The Mark IV sits behind and just to the right of the Lodge Pin Hotel. I’m in the parking lot between the two, swaying a step to the right and then a step to the left. It’s nice the way alcohol’s been working on me faster since I went back to drinking a few weeks ago. I used to buy a thirty pack of beer a day. Within a month, my tongue went yellow and had a layer of yeast buildup about a half inch thick starting from around my tonsils and ending at the tip. That was pretty early on. I went to white liquor not long after that. White liquor ended up being the reason for everything, the way I see it.

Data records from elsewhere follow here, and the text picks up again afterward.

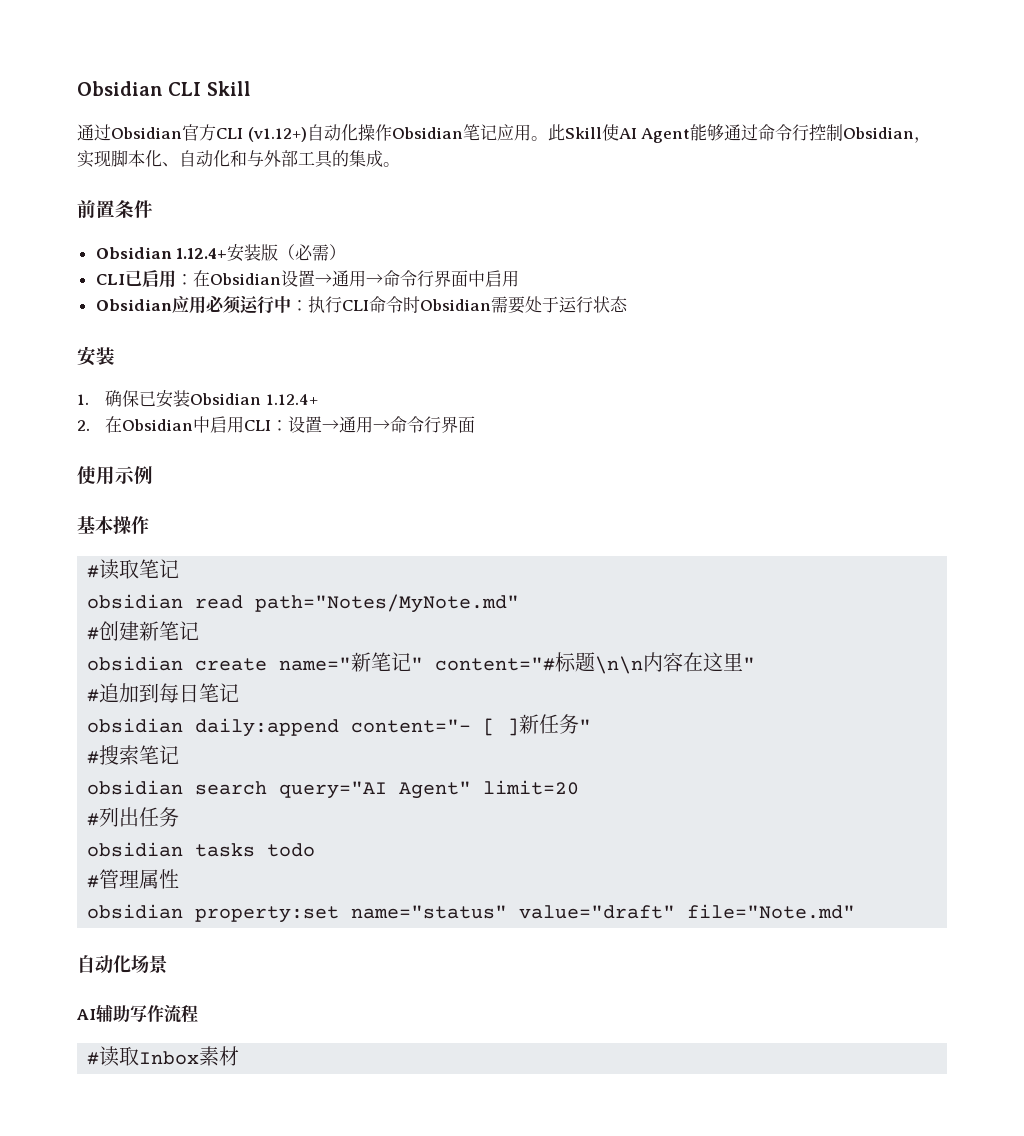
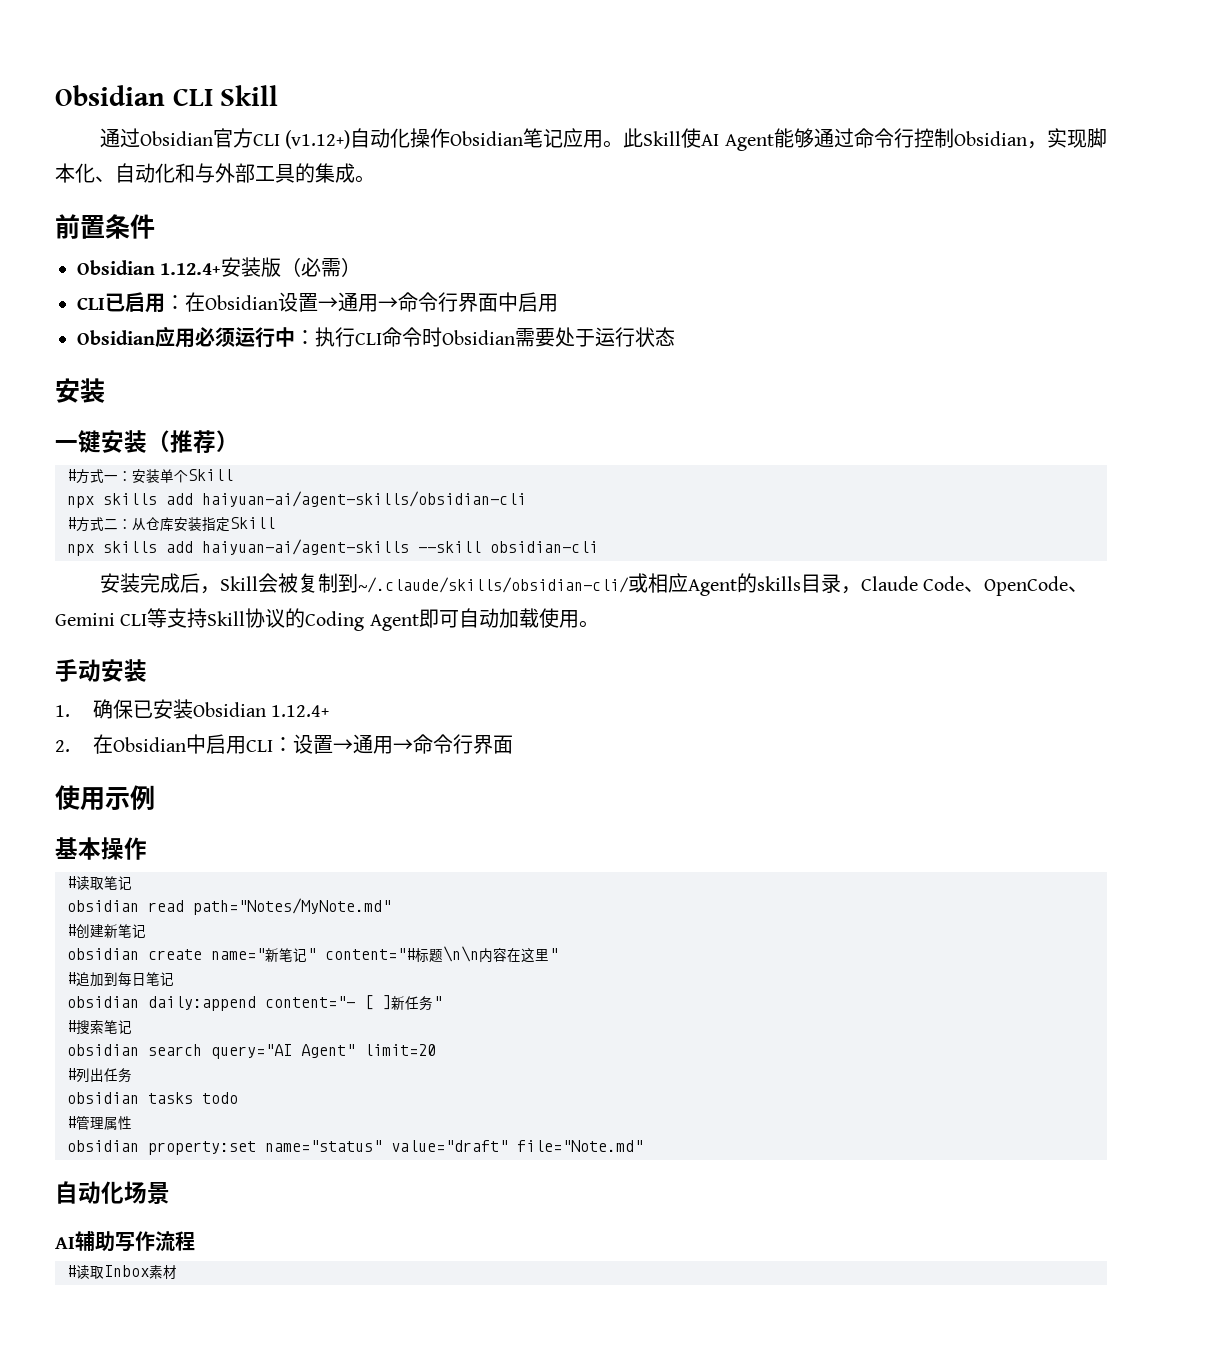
+ 一键安装（推荐）
+ #方式一：安装单个Skill
+ npx skills add haiyuan-ai/agent-skills/obsidian-cli
+ #方式二：从仓库安装指定Skill
+ npx skills add haiyuan-ai/agent-skills --skill obsidian-cli
+ 安装完成后，Skill会被复制到~/.claude/skills/obsidian-cli/或相应Agent的skills目录，Claude Code、OpenCode、Gemini CLI等支持Skill协议的Coding Agent即可自动加载使用。
+ 手动安装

The door to the club opens fast and a giggling couple come out holding to each other. From inside comes a thumping beat, the kind that you feel right in your heart. Whump, whump, whump. The sound, big and electric, hyper, don’t fit these parts. The way it carries out across the ridge so that you can almost hear it echoing off the cliffs as far as Lover’s Leap bothers me. The man and woman don’t show it if they notice me when they walk by. They take the glass elevator to the third floor of the Lodge Pin.
The Mark IV is one place I can drink and not be alone. The itch to start buying cheap pints of vodka again and drink at home is something else that bothers me. If it takes sitting in a club with some flashy lights and bad music to get a good buzz without having to face the skid I’ve hit, then it’s worth it. This is what I’m thinking about when I head in.
The breeze feathering through the valley outside is replaced with the slow rolling heaviness inside the Mark. The feel is like everybody in the club breathed out their souls all at once and left behind these dancing, swaggering water bags with teeth. But not everybody’s dancing. The bar is about three quarters full. Sophie’s spot is empty and three others. I sit down at a stool away from the dance floor. Whump, whump, whump is the whole world now and I ache for a jukebox and a quiet, old song. The throbbing whump does no favors for my head. The whole main room has me feeling off balance, which is easy to do since the wreck, or what Sophie’s family calls The Day. There’s all this business with my head, the seizures, the CAT scans, meds when I can afford them. But at least the room is wide open, maybe a hundred feet by a hundred, with tables sturdy enough to lean my weight into. It helps.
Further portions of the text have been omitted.